Guerlain Caillaux va hisser les voiles au mois d’août afin d’effectuer un tour du monde sur son voilier de 36 pieds aux côtés de sa compagne, Aurélie Bernard. Un défi qu’il prépare depuis plusieurs années.

Lorsqu’un rêve d’enfant est en passe de se réaliser, aus­si risqué soit-il, il est inutile d’essayer de le contrarier. Surtout quand on constate l’enthousiasme de Guerlain Caillaux au moment d’évoquer son projet de tour du Monde à la voile. C’est avec des étoiles plein les yeux que ce Bre­ton d’origine, Seynois depuis 15 ans, raconte le défi qu’il s’est lancé avec sa compagne Aurélie de découvrir la planète à bord de son Bavaria 36. Un projet un peu fou qui le hante depuis son enfance, et qu’il a mis 36 ans à réaliser. « J’en ai toujours parlé à mes parents, depuis que je suis tout petit. C’est quelque chose que j’ai toujours voulu faire, mais qui forcément demande du temps, de l’argent et beaucoup de préparation. Aujourd’hui, tous les éléments sont réunis pour faire le grand saut. Nous partirons dé­but août, pour revenir dans un an avec des images et des souvenirs qui ne s’effaceront jamais de nos mémoires ».

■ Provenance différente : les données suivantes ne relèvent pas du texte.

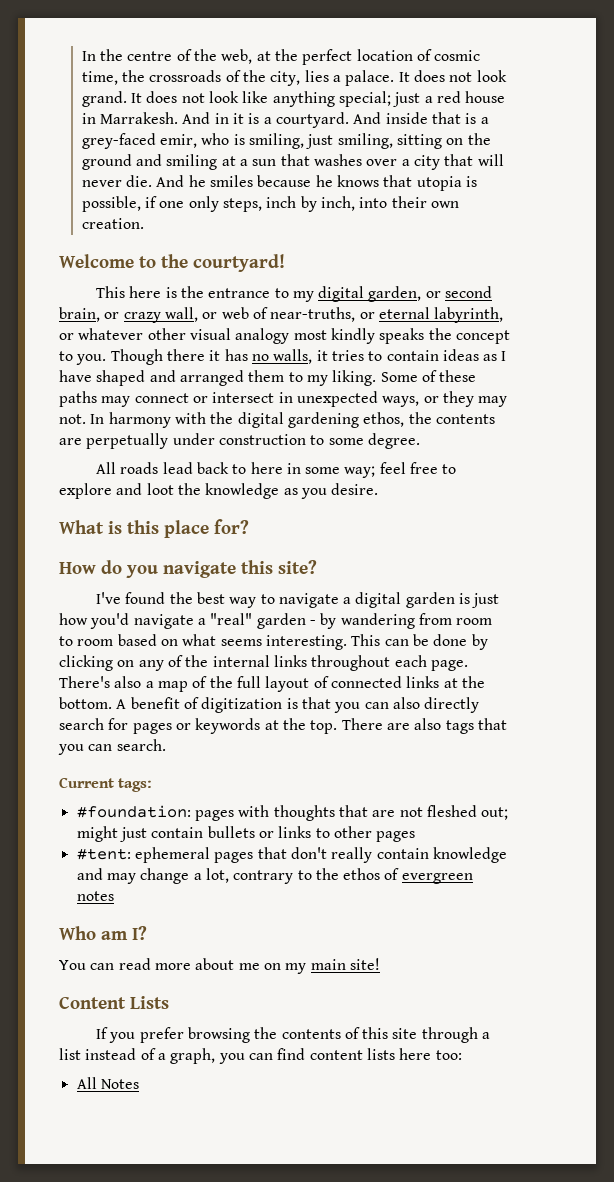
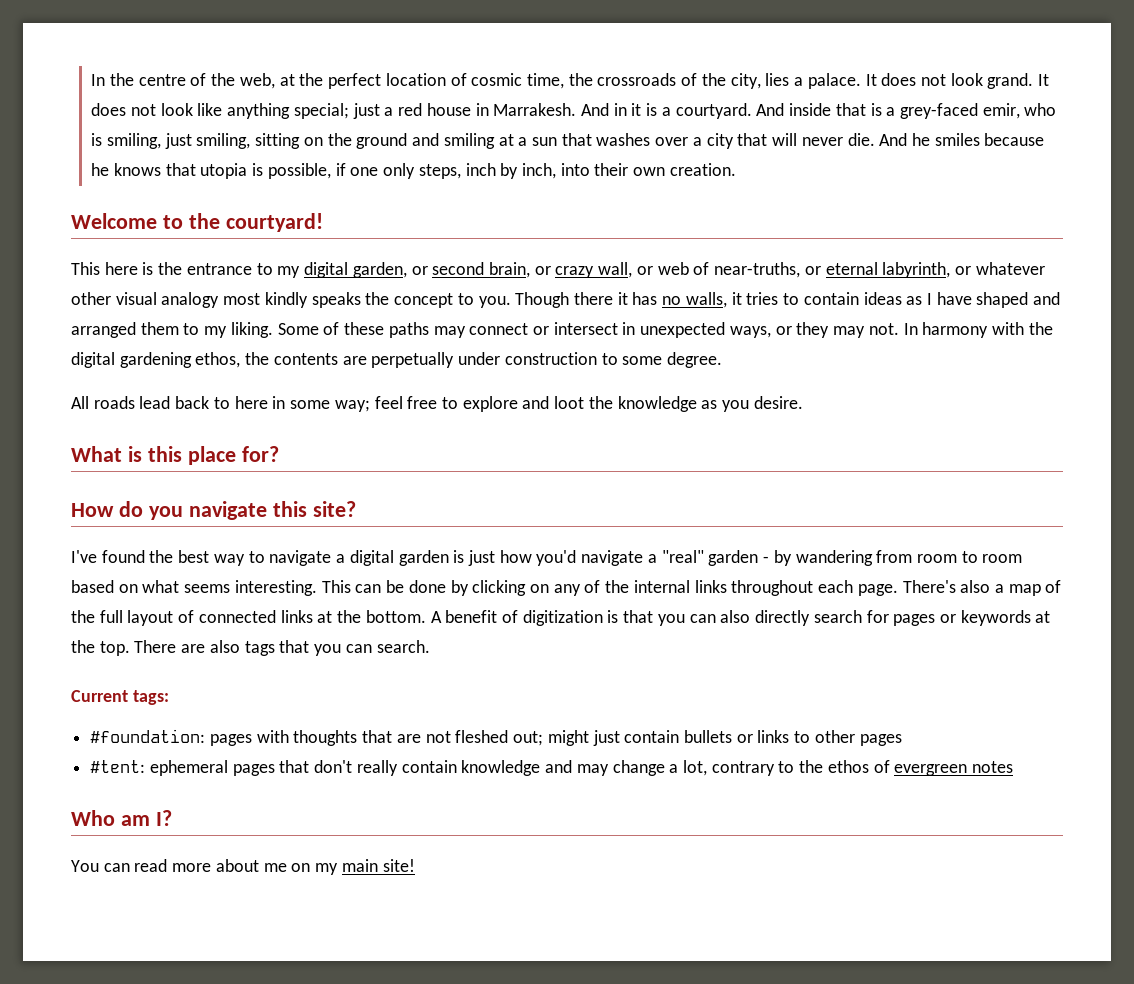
[59,996,169,1009] [95,1027,491,1043] [59,1048,462,1064] [76,1077,139,1089] // Content Lists // If you prefer browsing the contents of this site through a list instead of a graph, you can find content lists here too: // All Notes -> (415, 865) none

Ce passionné de voile se prépare depuis plus de trois ans. Tout d’abord en investissant du ma­tériel afin que son bateau soit préparé le mieux possible pour traverser les Océans, mais en se formant aussi à l’IPFM de La Seyne pendant une année afin de connaître tous les secrets d’une réparation de fortune sur les équi­pements ou le moteur.

Un an de congé sans solde

« Aussi bien Aurélie, qui est ensei­gnante, que moi-même allons po­ser un congé sans-solde d’une an­née dans nos emplois respectifs. Nous sommes en partenariat avec un certain nombre d’écoles pri­maires afin de leur montrer com­ment vivent les autres enfants dans le reste du monde. Notre objectif n’est pas de connaître seulement les ports et les rivages des divers pays que nous allons traverser. Mais d’y accoster, pour louer des voitures afin de visi­ter et s’imprégner des diverses cultures ».

Le trajet a été parfaitement étu­dié avec un départ vers le Cap Vert, puis les Antilles avant de traverser le Panama pour re­joindre Tahiti et traverser le Paci­fique jusqu’en Australie. S’en suit une remontée vers l’Indonésie, l’Inde puis le passage du Canal de Suez « dont on m’a garanti qu’il était aujourd’hui plus sécurisé, même si le risque zéro avec les Pi­rates n’existe pas ». L’autre danger est bien évidemment le mauvais temps qui mettra à rude épreuve sa coque en polyester, forcément « moins solide que l’acier mais plus facilement réparable », sourit le principal intéressé qui trépigne d’impatience à l’idée de tester son bateau actuellement à Port Pin-Rolland et qui sera mis à l’eau d’ici la fin du mois de juin.